[Task objective]
The records below must be repeated exactly, but without their pictures.

[Record extracts]
____________
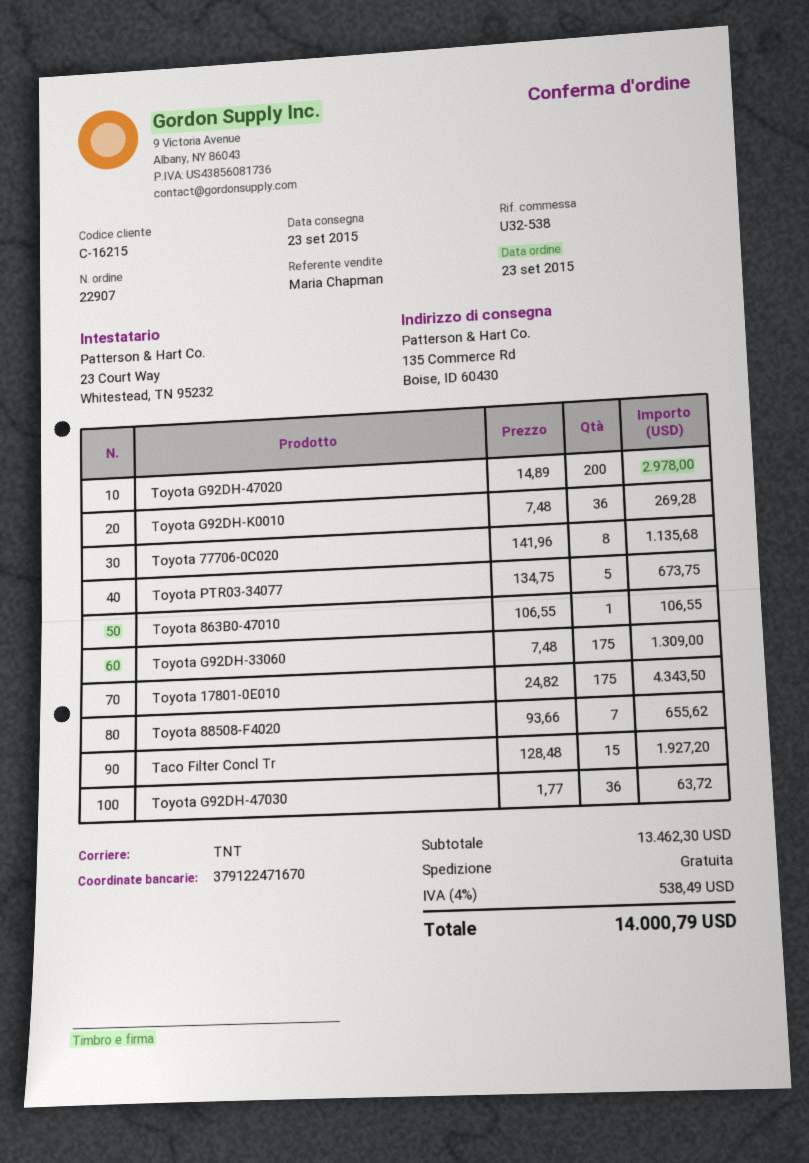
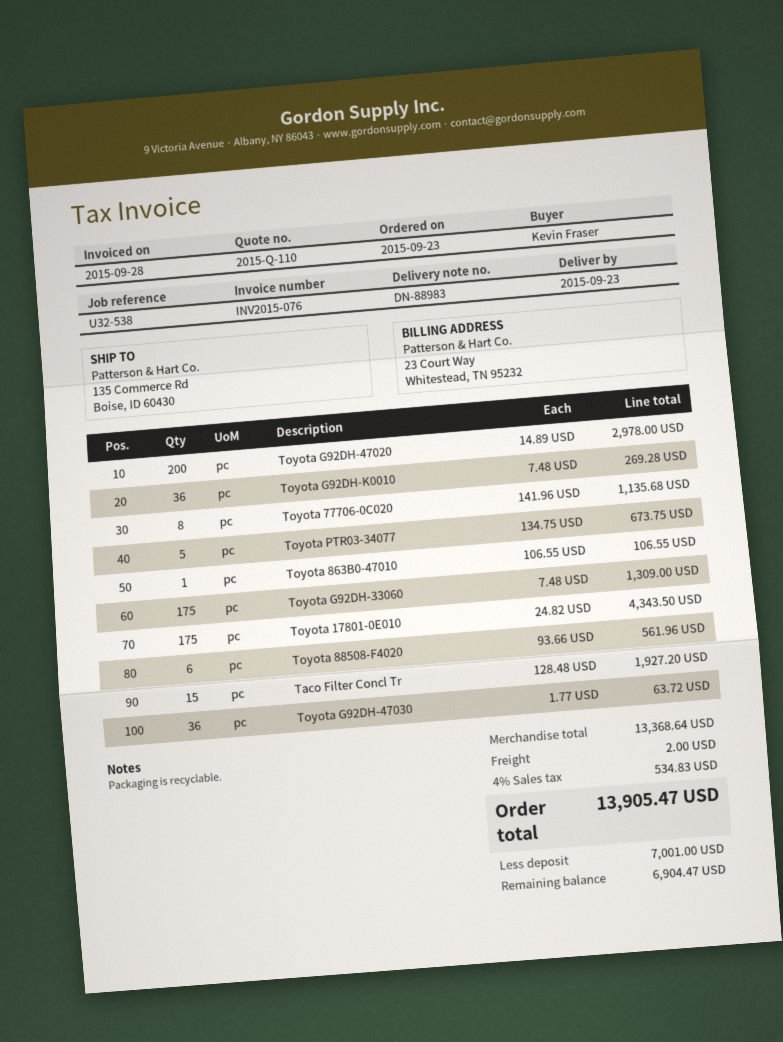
Toyota 88508-F4020: 7 x 93.66 = 655.62 -> 6 x 93.66 = 561.96
subtotal: 13462.30 -> 13368.64
shipping: 0.00 -> 2.00
tax: 4% = 538.49 -> 4% = 534.83
total: 14000.79 -> 13905.47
____________
[Exercise answer]
Toyota 88508-F4020: 7 x 93.66 = 655.62 -> 6 x 93.66 = 561.96
subtotal: 13462.30 -> 13368.64
shipping: 0.00 -> 2.00
tax: 4% = 538.49 -> 4% = 534.83
total: 14000.79 -> 13905.47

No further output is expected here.